[Difference listings]

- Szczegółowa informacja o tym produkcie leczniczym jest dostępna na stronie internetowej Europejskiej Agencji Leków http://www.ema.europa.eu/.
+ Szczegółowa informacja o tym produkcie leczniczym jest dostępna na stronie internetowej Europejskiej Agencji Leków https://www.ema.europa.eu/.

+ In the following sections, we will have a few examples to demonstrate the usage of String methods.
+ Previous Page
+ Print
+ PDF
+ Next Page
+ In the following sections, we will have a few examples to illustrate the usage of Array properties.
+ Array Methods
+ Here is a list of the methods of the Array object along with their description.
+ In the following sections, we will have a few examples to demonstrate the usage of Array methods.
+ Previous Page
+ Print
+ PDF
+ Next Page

...

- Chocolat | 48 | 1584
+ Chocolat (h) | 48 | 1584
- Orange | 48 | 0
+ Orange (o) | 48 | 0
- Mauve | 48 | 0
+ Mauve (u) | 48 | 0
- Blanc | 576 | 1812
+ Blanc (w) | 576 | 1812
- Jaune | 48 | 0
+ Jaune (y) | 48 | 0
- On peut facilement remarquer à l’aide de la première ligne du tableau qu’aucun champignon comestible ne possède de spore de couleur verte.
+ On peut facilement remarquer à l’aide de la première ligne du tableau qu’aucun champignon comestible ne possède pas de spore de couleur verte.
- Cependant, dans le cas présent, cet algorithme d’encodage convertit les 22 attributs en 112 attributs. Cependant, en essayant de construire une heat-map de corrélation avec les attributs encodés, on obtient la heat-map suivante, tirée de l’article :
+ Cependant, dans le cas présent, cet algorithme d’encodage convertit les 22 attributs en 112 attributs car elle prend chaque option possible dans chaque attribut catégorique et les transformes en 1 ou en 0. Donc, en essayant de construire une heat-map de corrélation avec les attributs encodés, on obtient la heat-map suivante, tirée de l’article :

---

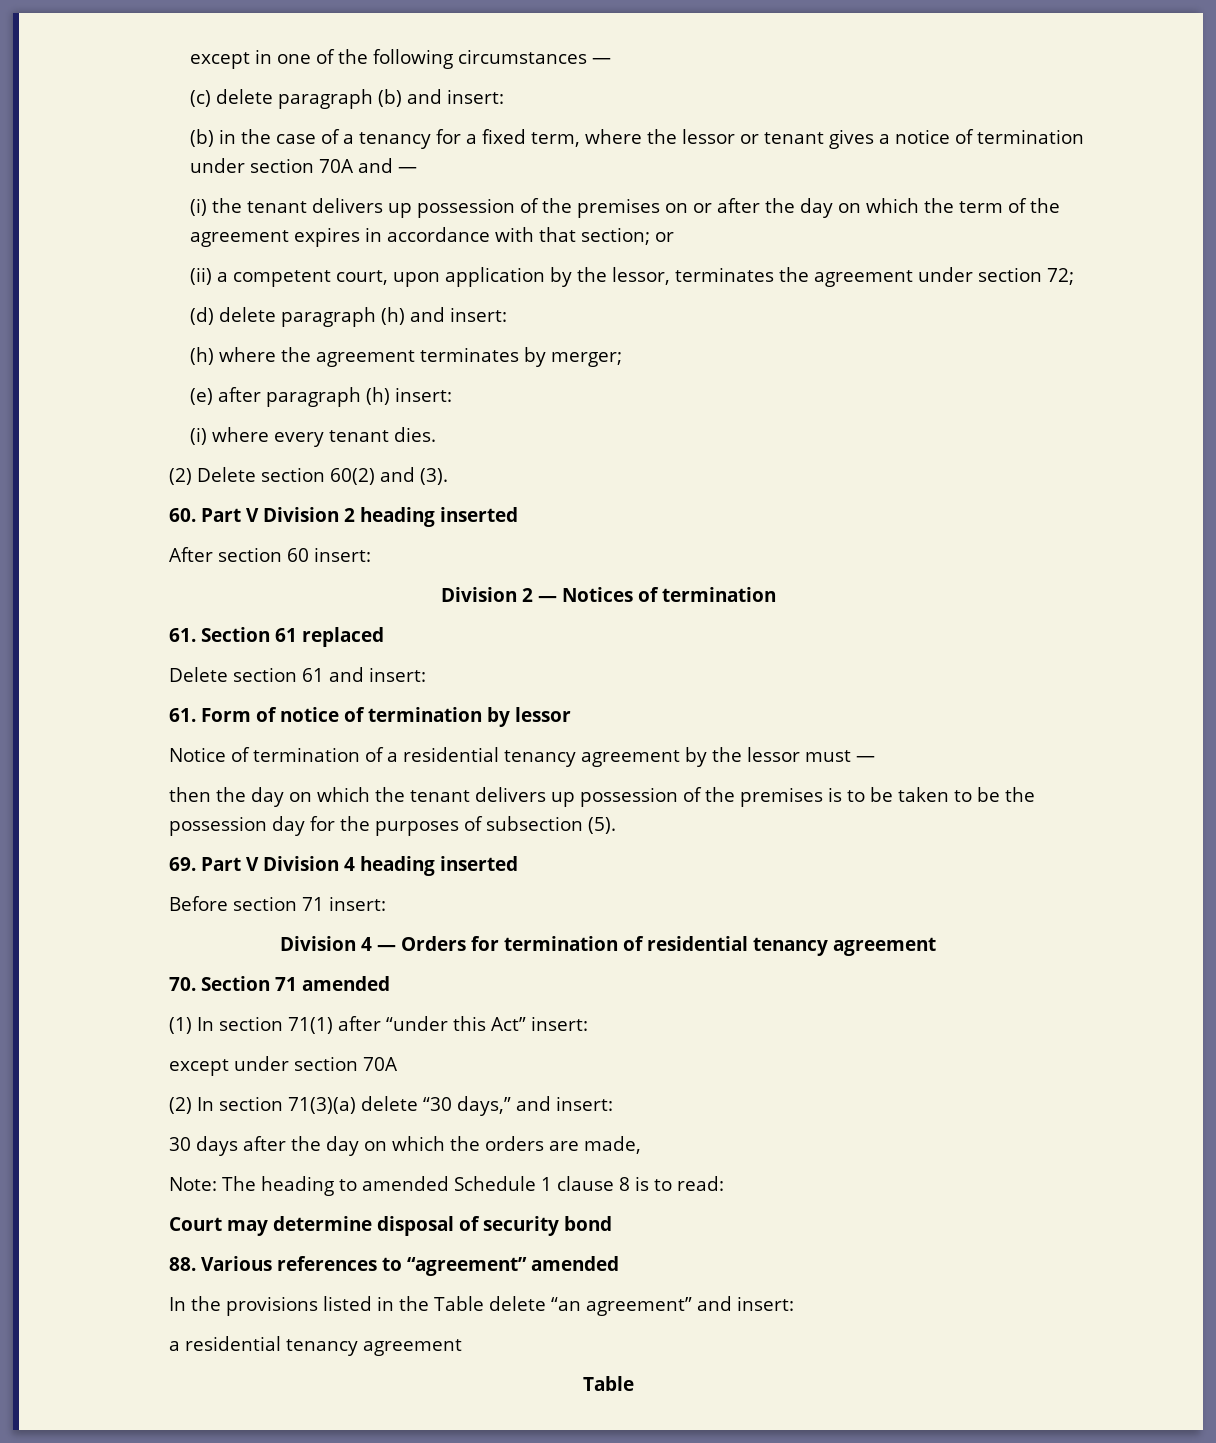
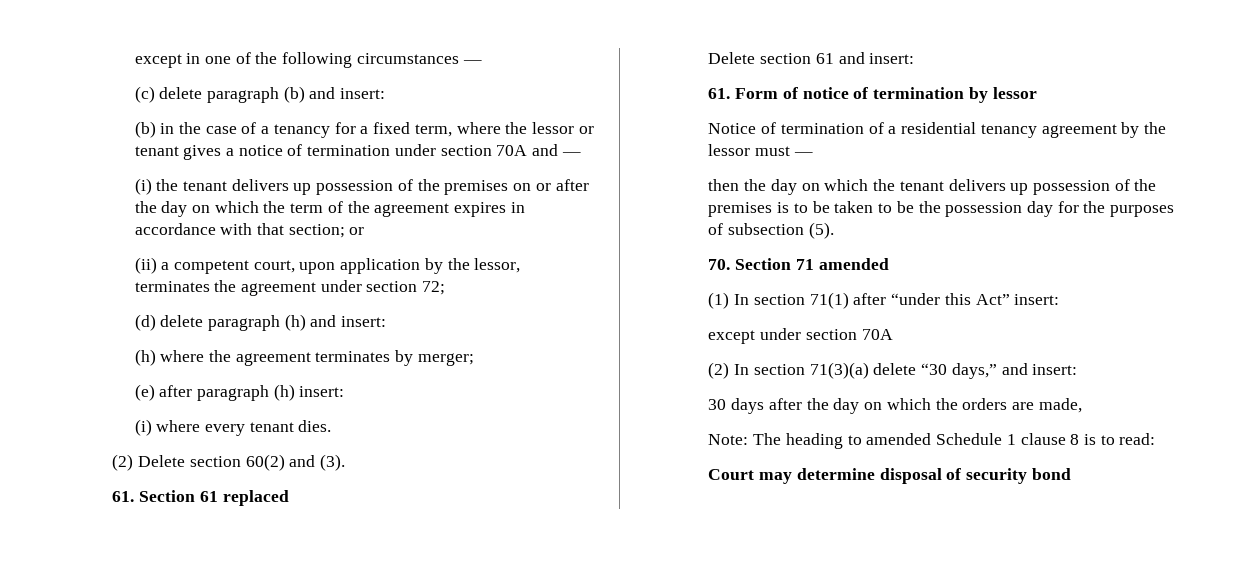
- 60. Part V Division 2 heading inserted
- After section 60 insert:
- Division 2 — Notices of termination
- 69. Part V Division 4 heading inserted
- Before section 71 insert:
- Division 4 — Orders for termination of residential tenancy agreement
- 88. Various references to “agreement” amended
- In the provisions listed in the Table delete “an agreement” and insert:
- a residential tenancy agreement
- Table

> [INSTRUCTIONS TO FOLLOW] Among the records above, extract exactly the lines from the line with "- Szczegółowa informacja" to the line with "with their description.", both lines included, and leave out the rest.

> [RESPONSE BOX]
- Szczegółowa informacja o tym produkcie leczniczym jest dostępna na stronie internetowej Europejskiej Agencji Leków http://www.ema.europa.eu/.
+ Szczegółowa informacja o tym produkcie leczniczym jest dostępna na stronie internetowej Europejskiej Agencji Leków https://www.ema.europa.eu/.

+ In the following sections, we will have a few examples to demonstrate the usage of String methods.
+ Previous Page
+ Print
+ PDF
+ Next Page
+ In the following sections, we will have a few examples to illustrate the usage of Array properties.
+ Array Methods
+ Here is a list of the methods of the Array object along with their description.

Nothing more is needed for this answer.